Re: Cannot write record to fresh sort buffer. Record too large.

Sebastian Neef
Hi Kurt,

thanks for the input.

What do you mean with "try to disable your combiner"? Any tips on how I
can do that?

I don't actively use any combine* DataSet API functions, so the calls to
the SynchronousChainedCombineDriver come from Flink.

Kind regards,
Sebastian
Reply | Threaded
Open this post in threaded view
|

Re: Cannot write record to fresh sort buffer. Record too large.

Sebastian Neef
In reply to this post by Ted Yu
Hi Ted,

thanks for bringing this to my attention.

I just rechecked my Java version and it is indeed version 8. Both the
code and the Flink environment run that version.

Cheers,
Sebastian
Reply | Threaded
Open this post in threaded view
|

Re: Cannot write record to fresh sort buffer. Record too large.

Sebastian Neef
In reply to this post by Flavio Pompermaier
Hi Flavio,

thanks for pointing me to your old thread.

I don't have administrative rights on the cluster, but from what dmesg
reports, I could not find anything that looks like an OOM message.

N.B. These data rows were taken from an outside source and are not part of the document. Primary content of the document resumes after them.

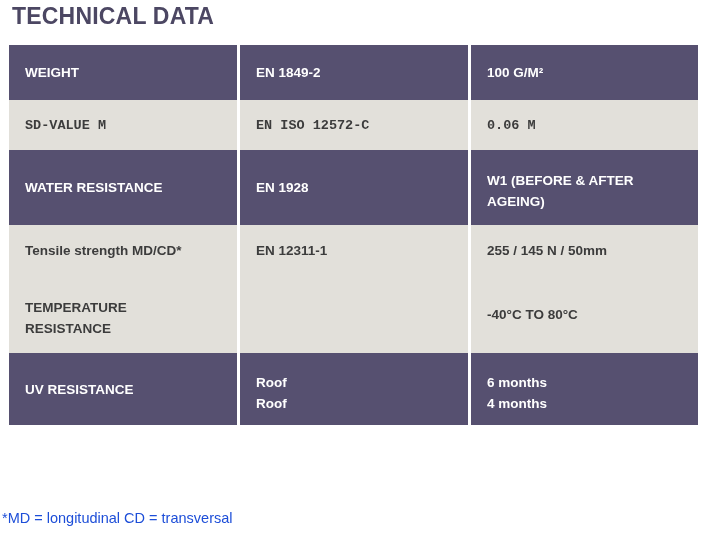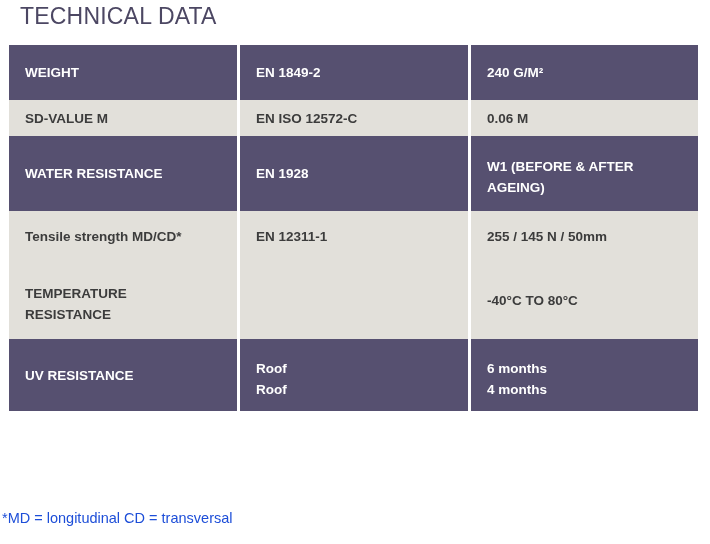"TECHNICAL DATA" .page-title { font-weight: normal -> bold; left: 20px -> 12px }
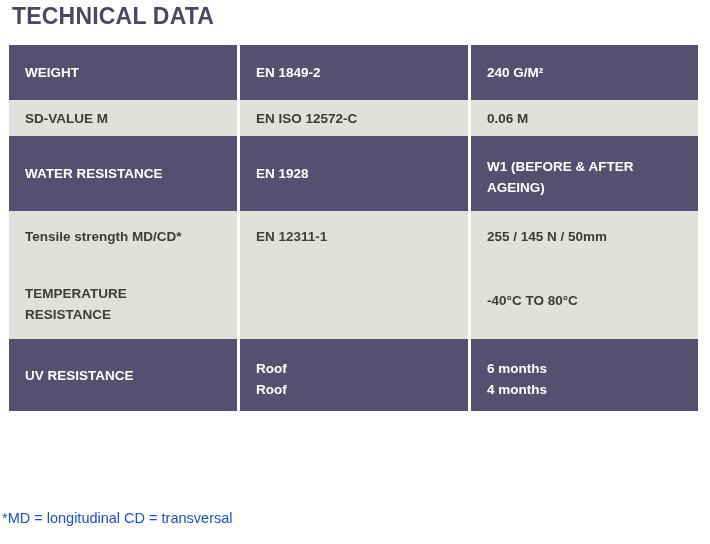"240 G/M²" td { text: 240 -> 100 }
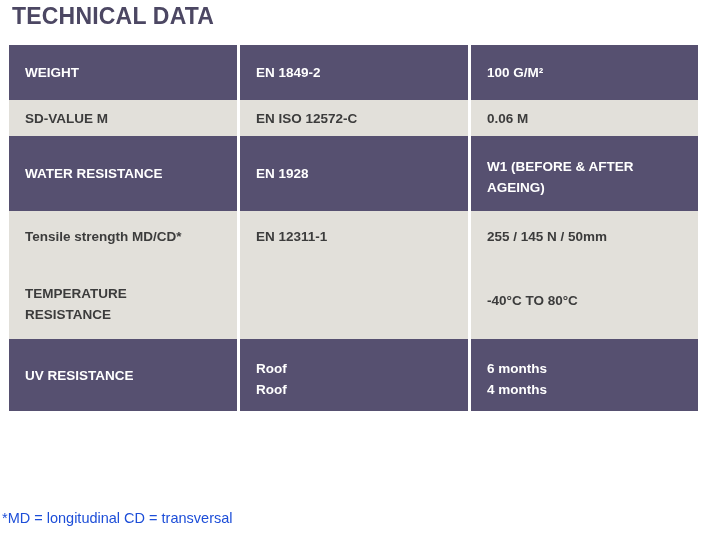"SD-VALUE M" tr.h-2 td { font-family: none -> Liberation Mono, monospace; height: 36px -> 50px }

So no luck for me, I guess...

Best,
Sebastian
Reply | Threaded
Open this post in threaded view
|

Re: Cannot write record to fresh sort buffer. Record too large.

Kurt Young
In reply to this post by Sebastian Neef
Hi,

Can you paste some code snippet to show how you use the DataSet API?

Best,
Kurt

On Tue, Jun 13, 2017 at 4:29 PM, Sebastian Neef <[hidden email]> wrote:
Hi Kurt,

thanks for the input.

What do you mean with "try to disable your combiner"? Any tips on how I
can do that?

I don't actively use any combine* DataSet API functions, so the calls to
the SynchronousChainedCombineDriver come from Flink.

Kind regards,
Sebastian

Reply | Threaded
Open this post in threaded view
|

Re: Cannot write record to fresh sort buffer. Record too large.

Sebastian Neef
Hi,

the code is part of a bigger project, so I'll try to outline the used
methods and their order:

# Step 1
- Reading a Wikipedia XML Dump into a DataSet of <page>-tag delimited
strings using XmlInputFormat.
- A .distinct() operations removes all duplicates based on the content.
- .map() is used to parse the XML data into a DataSet of Page-POJOs:
-- It has an ArrayList of extracted Revision POJOs.
-- A Revision has text content.
-- A Revision also has a Contributor POJO.

# Step 2
- Obtaining three separate DataSets with a .flatMap()
-- DataSet of Page objects
-- DataSet of Revision objects
-- DataSet of Contributor objects
- .map() on the Revisions to obtain Score-Objects. Score-Objects have
two fields: A pointer to an object and a double value.
-- Assign value of "1.0" for each Revision.
- .groupBy() with a custom KeySelector, followed by .reduce() to get the
accumulated scores.

I'm not sure, if that helps much, but that is it in essence. Looking
more closely on the traces, I believe that the .distinct() could be the
culprit?

> 2017-06-12 21:33:14,016 ERROR org.apache.flink.runtime.operators.BatchTask                  - Error in task code:  CHAIN DataSource (at createInput(ExecutionEnvironment.java:552) (org.apache.flink.api.java.hadoop.mapred.HadoopInputFormat)) -> Combine(Distinct at parseDumpData(SkipDumpParser.java:43)) (28/40)
> java.io.IOException: Cannot write record to fresh sort buffer. Record too large.

Best,
Sebastian
Reply | Threaded
Open this post in threaded view
|

Re: Cannot write record to fresh sort buffer. Record too large.

Sebastian Neef
In reply to this post by Kurt Young
Hi,

I removed the .distinct() and ran another test.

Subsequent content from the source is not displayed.